Anyone know how much weight it takes?


----------



## J_nick (Jan 28, 2017)

I bet 219 pounds would do it (weight of a JD 220B)


----------



## Pete1313 (May 3, 2017)

J_nick said:


> I bet 219 pounds would do it (weight of a JD 220B)


 :thumbsup:

My QA5 heads each weigh 130lbs how they are currently setup. That weight is divided across 2 rollers so I would say a 60+lb roller should do it.


----------



## wardconnor (Mar 25, 2017)

I weigh around 210# and I can stripe great. &#128521;


----------



## LIgrass (May 26, 2017)

Maybe fill up the Toro striper with some portland? I was thinking about doing this with extra fine sand but not sure if the weight of the roller will be too much for the toro bars. Have you noticed the clamp are a little too small for the HRX? It's shaky as it is.


----------



## Mightyquinn (Jan 31, 2017)

LIgrass said:


> Maybe fill up the Toro striper with some portland? I was thinking about doing this with extra fine sand but not sure if the weight of the roller will be too much for the toro bars. Have you noticed the clamp are a little too small for the HRX? It's shaky as it is.


I don't think you would gain too much weight adding in cement over sand. Now if you were to add some lead buck shot, it might make a difference.


----------



## GrassDaddy (Mar 21, 2017)

Yeah the toro is too thin for the honda I stripped a screw installing it. Ive been thinking about the old school metal lawn rollers.


----------



## LIgrass (May 26, 2017)

Mightyquinn said:


> LIgrass said:
> 
> 
> > Maybe fill up the Toro striper with some portland? I was thinking about doing this with extra fine sand but not sure if the weight of the roller will be too much for the toro bars. Have you noticed the clamp are a little too small for the HRX? It's shaky as it is.
> ...


Besides extra-fine sand, I would think portland cement should be at least 2-3x as dense as regular sand. Think about how small a 94lb bag of portland is compared to a 50lb bag of standard sand. My toro roller only weighs about 20lb with play sand. Lead is not a bad idea either if someone has it cheaply available. I've read about using Tungsten too.


----------



## LIgrass (May 26, 2017)

GrassDaddy said:


> Yeah the toro is too thin for the honda I stripped a screw installing it. Ive been thinking about the old school metal lawn rollers.

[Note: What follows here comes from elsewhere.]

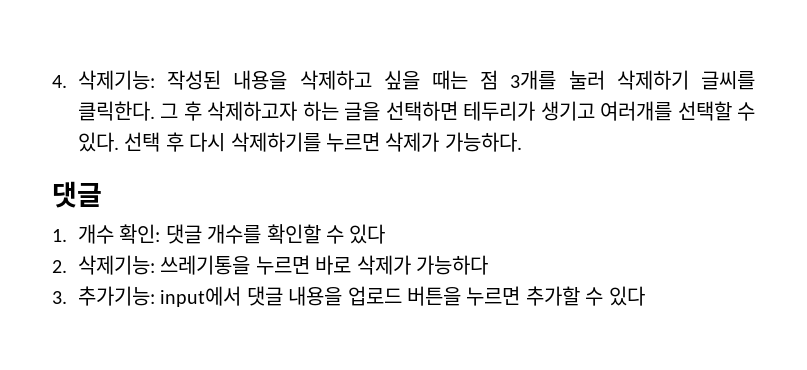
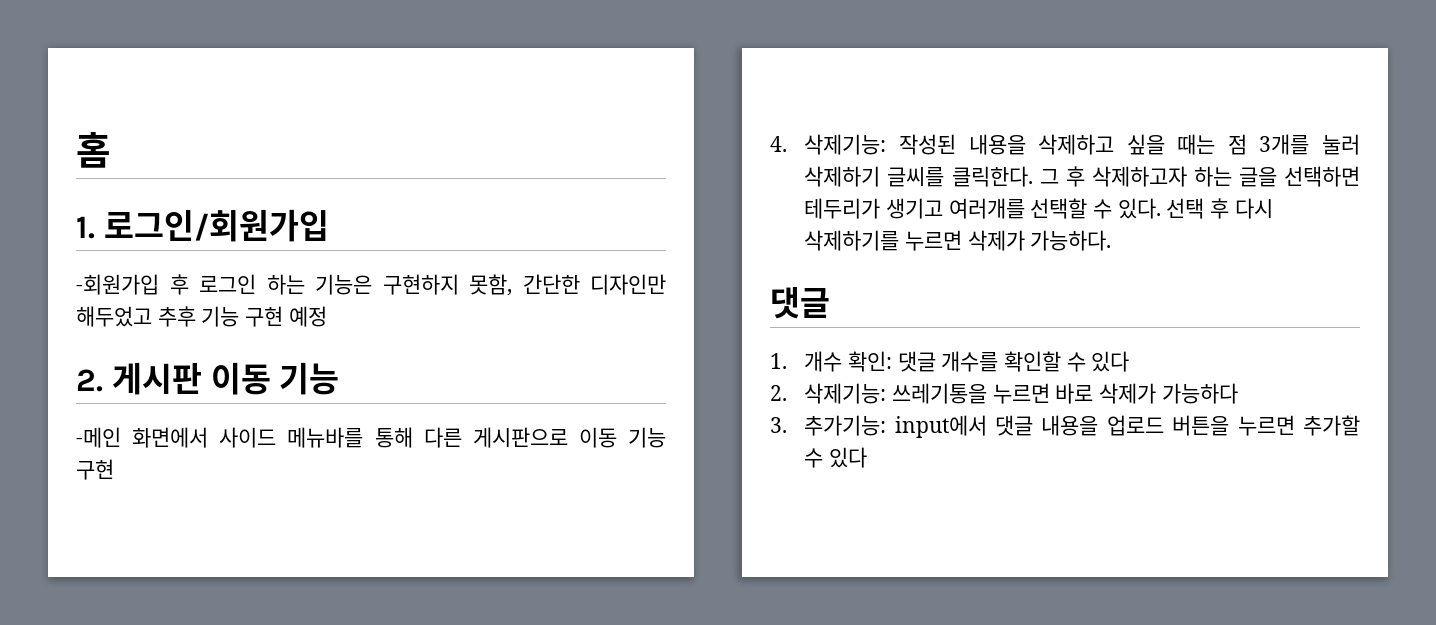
(52, 81) none -> [76,132,111,168] [76,209,329,242] [76,274,666,296] [76,306,327,327] [76,362,340,395] [76,427,666,448] [76,459,114,480] 홈 // 1. 로그인/회원가입 // -회원가입 후 로그인 하는 기능은 구현하지 못함, 간단한 디자인만 해두었고 추후 기능 구현 예정 // 2. 게시판 이동 기능 // -메인 화면에서 사이드 메뉴바를 통해 다른 게시판으로 이동 기능 구현 //

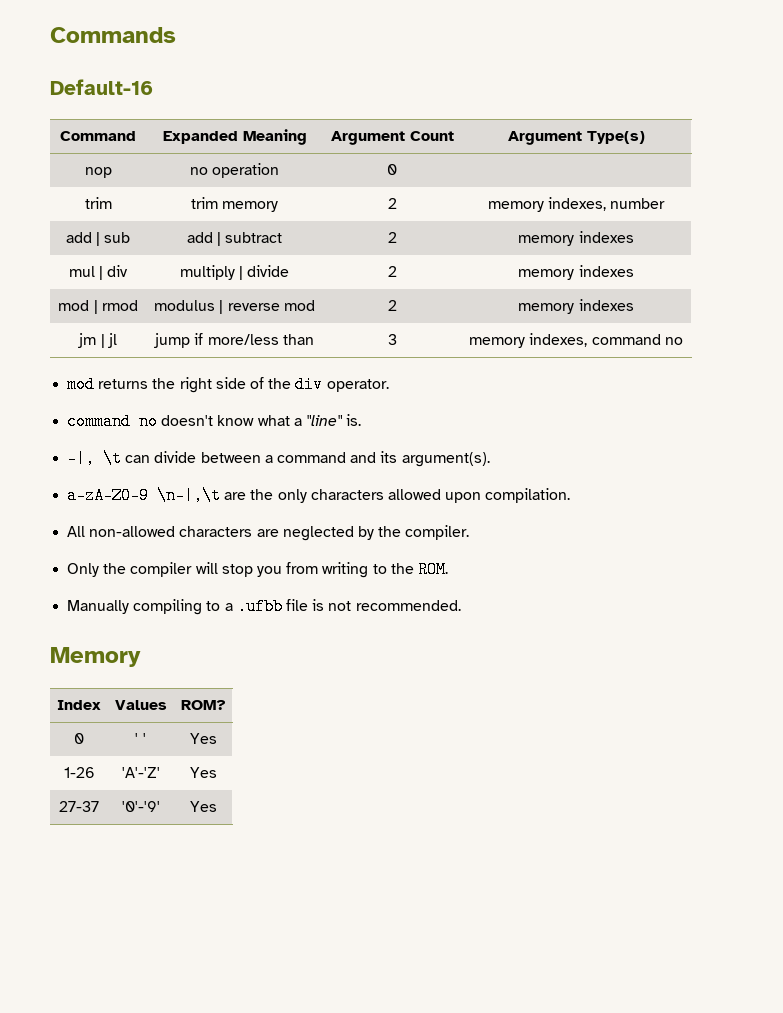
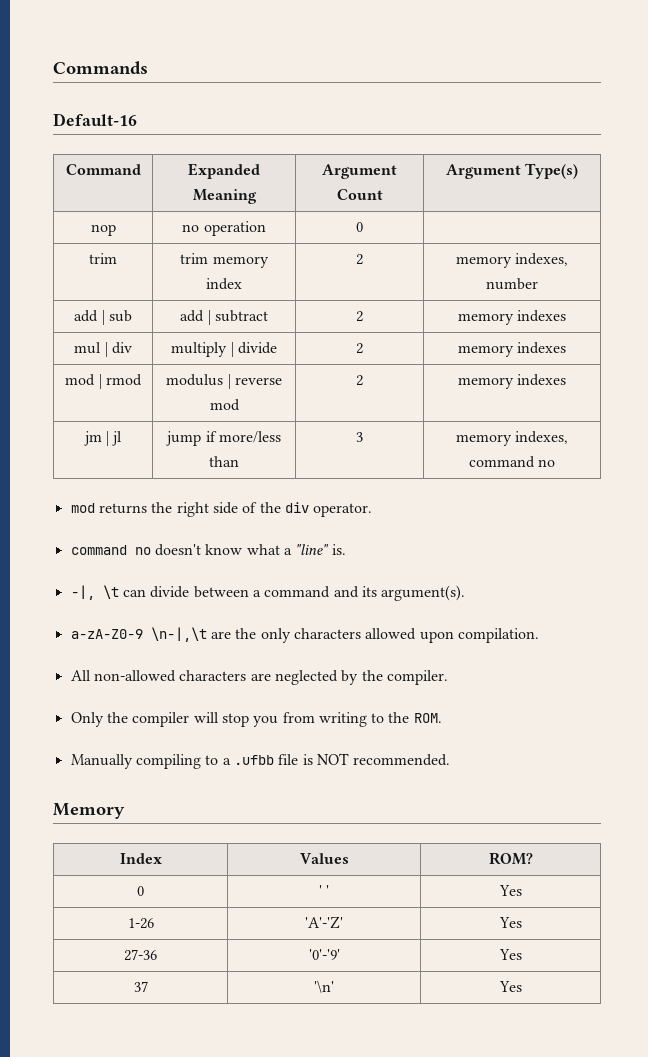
(279, 206) none -> [206,278,242,290] index
[328,601,352,611] not -> [316,753,349,765] NOT
[59,801,99,812] 27-37 -> [124,949,157,961] 27-36
(217, 806) none -> [133,981,148,992] [314,980,334,993] [498,981,522,992] // 37 | '\n' | Yes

I almost stripped mine too. I don't even touch the screws anymore. I just leave it in the same position even if I'm not using the striper. Toro really should include extra arms for Honda size handle bars or at least a disclaimer that it's not really fully compatible with Hondas.


----------



## GrassDaddy (Mar 21, 2017)

Agreed. I don't like all the plastic either. Screwing a tiny screw into plastic for lawn equipment.. the checkmate one is all heavy duty metal!


----------